# Ja, ist denn scho Weihnachten !!!



## Bremsklotz (31 August 2004)

Ich war heute nachmittag bei Plus. Ich dachte, mir fallen die Augen aus dem Kopf, haben die doch schon Lebkuchen und Co. aufgebaut. 
Ich gestehe zwar, angesichts der Witterung schon Schmalz gekauft zu haben  und letzte Woche gab es bei einem Stadtfest auch schon Glühwein, der Wirt hatte schnell geschaltet bei dem ungemütlichen Wetter.
Also sind unsere Dichter hier gefordert, die ersten Weihnachtsgedichte vom Stapel zu lassen. :santa:


----------



## News (31 August 2004)

Upps, ich hab noch keine Geschenke gekauft! *beeil*


----------



## scrat007 (31 August 2004)

Ok Ok, mine Vorschlag auf die Schnelle:

Macht hoch die Tür die Tor macht weit,
es ist recht kalt mich friert zur Zeit.


----------



## Dino (31 August 2004)

Ist das wieder der Zeitpunkt, an dem ich ein neues Weihnachts-Tagebuch beginnen sollte?? :gruebel:


----------



## Bremsklotz (31 August 2004)

*Weihnachtstagebuch*

Was spricht dagegen? Ich bin :dafuer:

Ich freue mich drauf.

Also erkäre du mal die Saison für eröffnet.

Was gibt es schöneres, als am Swimming Pool zu sitzen und ein Weihnachtstagebuch zu verfassen?

Mit drin sitzen ist ja wohl nicht mehr.


----------



## Avor (31 August 2004)

@Hallo Bremsklotz,

des am Schwimminpuhl hocke un Weihnachtstachebücher schreiwe is e gut Idee. Awer vorher soll uns de Dino  e Gebrauchaweisung schreiwe wie mer die Strohgipsschlitte mecht. Den scheene Brauch von de Nordlichter wolle  mer doch aach hier eiführn.  Die Dinger kannste ja in Ostfrankfort aach gut uffm Weihnachtsmarkt vekaafe.   

A gut´s Nächtle

wünscht Avor


----------



## Bremsklotz (31 August 2004)

Avor schrieb:
			
		

> @Hallo Bremsklotz,
> 
> Die Dinger kannste ja in Ostfrankfort aach gut uffm Weihnachtsmarkt vekaafe.
> 
> ...



WOW, woher waaßt de denn , dass ich urspringlich aus Ostfrankfort stamm?
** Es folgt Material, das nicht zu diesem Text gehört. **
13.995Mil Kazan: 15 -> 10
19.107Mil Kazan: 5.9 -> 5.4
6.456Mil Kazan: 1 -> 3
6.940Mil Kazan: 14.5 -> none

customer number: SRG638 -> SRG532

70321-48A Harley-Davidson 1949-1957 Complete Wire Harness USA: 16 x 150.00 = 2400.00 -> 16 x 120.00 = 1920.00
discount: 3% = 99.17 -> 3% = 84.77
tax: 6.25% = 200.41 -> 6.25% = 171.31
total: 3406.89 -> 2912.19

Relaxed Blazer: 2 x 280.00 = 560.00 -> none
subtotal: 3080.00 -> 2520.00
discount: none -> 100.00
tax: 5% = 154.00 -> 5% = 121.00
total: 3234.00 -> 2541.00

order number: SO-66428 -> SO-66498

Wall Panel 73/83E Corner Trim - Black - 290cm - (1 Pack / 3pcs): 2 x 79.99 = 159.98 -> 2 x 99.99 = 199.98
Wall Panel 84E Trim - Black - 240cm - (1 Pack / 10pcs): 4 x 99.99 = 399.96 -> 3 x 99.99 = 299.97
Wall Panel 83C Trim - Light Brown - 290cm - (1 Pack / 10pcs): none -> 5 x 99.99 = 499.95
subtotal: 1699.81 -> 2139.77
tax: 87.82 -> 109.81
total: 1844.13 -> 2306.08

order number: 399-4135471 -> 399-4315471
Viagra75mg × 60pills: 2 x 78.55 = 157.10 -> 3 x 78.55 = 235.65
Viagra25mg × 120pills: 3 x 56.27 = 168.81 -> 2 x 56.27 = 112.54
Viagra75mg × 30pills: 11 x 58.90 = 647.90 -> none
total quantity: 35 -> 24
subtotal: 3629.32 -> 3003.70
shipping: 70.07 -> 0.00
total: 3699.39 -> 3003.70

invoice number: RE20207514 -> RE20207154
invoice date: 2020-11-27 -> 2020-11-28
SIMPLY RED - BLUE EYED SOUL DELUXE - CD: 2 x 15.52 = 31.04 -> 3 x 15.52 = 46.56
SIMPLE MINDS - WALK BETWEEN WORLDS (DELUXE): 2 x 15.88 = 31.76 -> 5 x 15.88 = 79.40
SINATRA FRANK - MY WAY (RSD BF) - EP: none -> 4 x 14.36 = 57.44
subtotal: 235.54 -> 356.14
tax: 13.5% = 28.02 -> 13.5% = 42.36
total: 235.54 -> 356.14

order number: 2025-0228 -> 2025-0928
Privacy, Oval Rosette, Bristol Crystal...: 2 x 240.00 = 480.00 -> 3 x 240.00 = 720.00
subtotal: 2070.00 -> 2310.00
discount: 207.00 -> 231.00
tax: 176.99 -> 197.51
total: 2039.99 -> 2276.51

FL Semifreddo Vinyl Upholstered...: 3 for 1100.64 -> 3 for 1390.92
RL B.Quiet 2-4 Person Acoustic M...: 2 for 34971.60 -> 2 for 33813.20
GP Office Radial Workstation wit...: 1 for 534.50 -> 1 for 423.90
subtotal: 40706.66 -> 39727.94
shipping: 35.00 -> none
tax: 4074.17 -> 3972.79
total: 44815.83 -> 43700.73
Also net emol Hessen  kann mer aagewe, als Domizil, ohne das so en Findiger wie du aach gleich weiter richtich tippt, wo mer herkommt. 
Awwer was die Strohgipsschlitte betrifft, ich habs mehr mit Holz, als mit Stroh unn Gips, awwer zu em Kopp  z. B. basst alles. Holzköpp, Gipsköpp unn aach Strohköpp gibts mehr als genuch.  
Deshalb wär en Holz-Stroh-Gips-Schlitte als Gemeinschaftsarbeit von Nordlichtern und Maamauerbaabambelern vielleicht gar net emol so schlecht.
Im Dialekt redde iss wesentlich einfacher als zu schreiwe, deshalb werde ich wohl wieder zum hochdeutsch zurückkehren.   :cry:


----------



## Avor (31 August 2004)

Jaja Bremkslötzsche,  

 so e Maamauerbaabambeler habb  isch aachemol gekennt. Die hot immer mit em Ihlekreugelsche Maawasser geholt für die Zeh zum  butze un dann hot ses ausgesoffe.

Gruß Avor


----------



## sascha (31 August 2004)

:rotfl:  Wo ist der Übersetza???


----------



## Avor (1 September 2004)

Sascha Ätsch! :lol: 

Wenn Ihr mit eurem Fachchinesisch um Euch werft, dann schickt Ihr uns auch nicht gleich ´nen Übersetzter hinterher. 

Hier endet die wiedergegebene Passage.